Nigel Banks and I headed to the Peterborough area to find us some nifty looking mills. Ball’s Mill, which has been converted into someone’s home, was our very first stop of the day. You’ll notice that the name on the building says Baltimore Flour Mill. The mill is located in the town of Baltimore in Northumberland County thus the name on the building. That said, John Ball bought the mill in 1884 and that is why it is called Ball’s Mill. Confused? I know I am.

Balls Mill

Balls Mill

Not too far from Balls Mill is Fowld’s Mill, which surprising has also a converted to a home now. (Okay not really surprising since it seems as though quite a few in the province are now someone’s forever home.) ┬áJust behind to the left you can see the old water tower from the now defunct tannery.

Fowld's Mill

Fowld’s Mill

From Fowld’s Mill we headed to two mills located very close together.
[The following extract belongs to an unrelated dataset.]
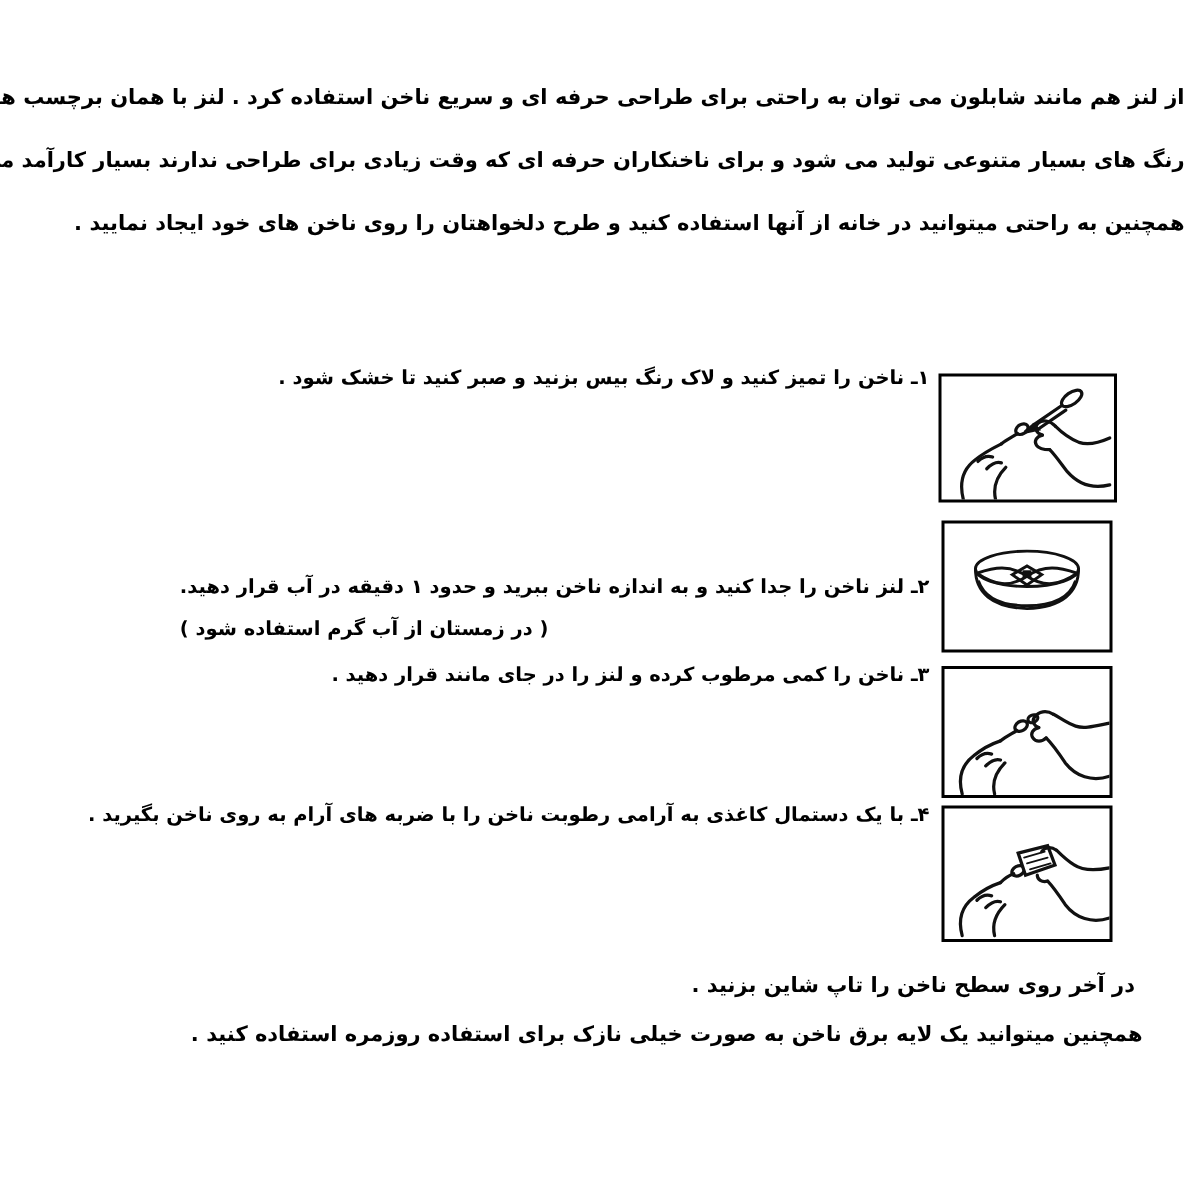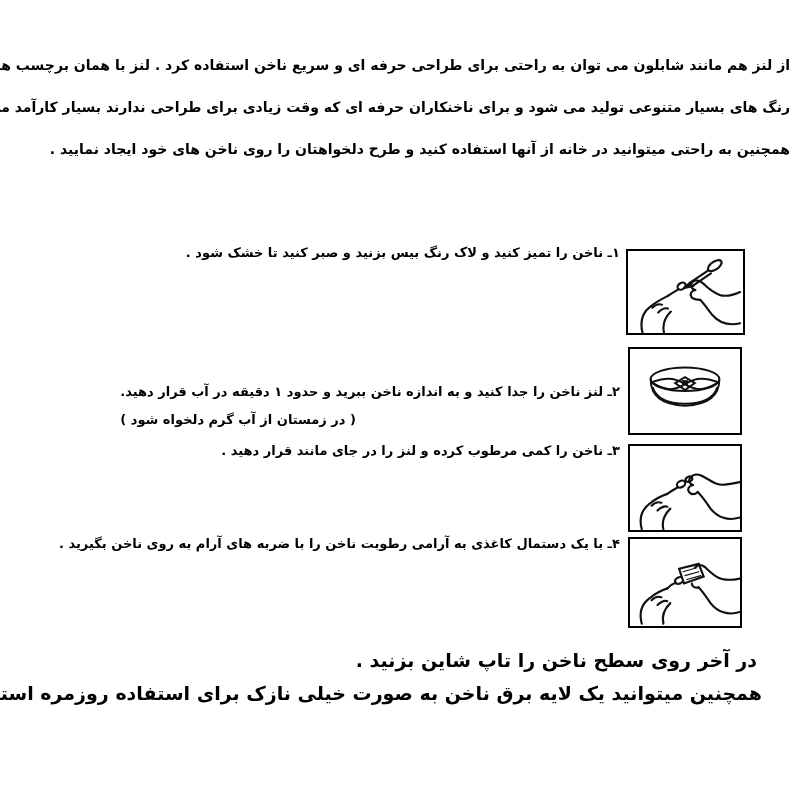"( در زمستان از آب" div.nowrap { text: دلخواه -> استفاده }
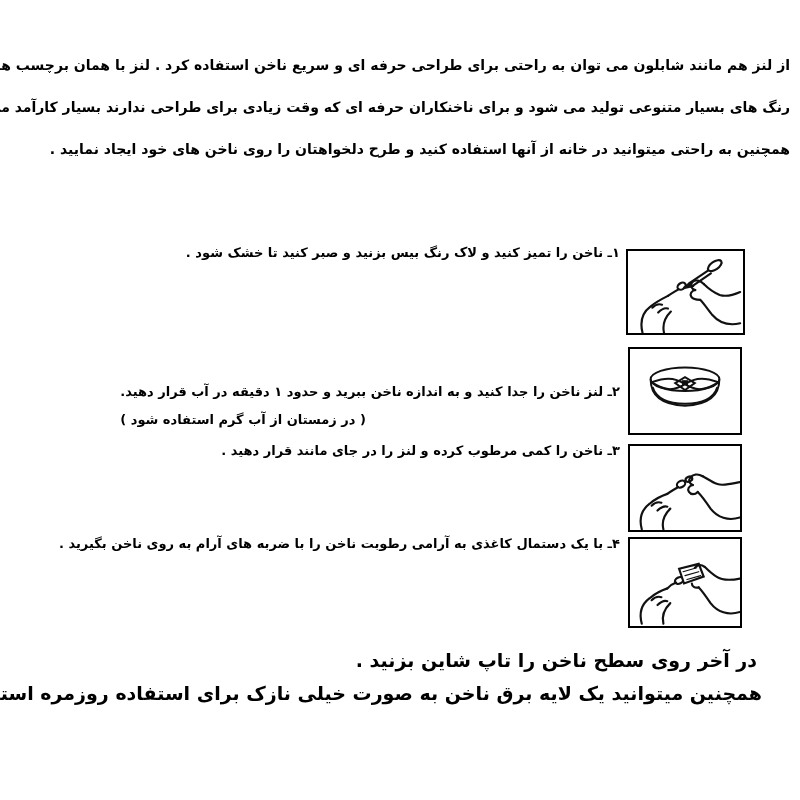"در آخر روی سطح ناخن" .footer-line { font-size: 19px -> 14px }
The first is Lang Mill, now part of conservation area. Your standard looking stone mill on the water built in 1846.

Lang Mill

Lang Mill

Up river from Lang Mill sits Hope Sawmill, still in operation today. I say this because there is a lot of sawdust gathered on the side of the building, piles of’s kinda hard to miss. Course you can’t see it in the photo since I found a good angle that cut it out. Don’t worry you are not missing out.

Hope Sawmiill

Hope Sawmill

Our day ended too quickly but with four different mills photographed it was time for the long drive back home to see what we had captured.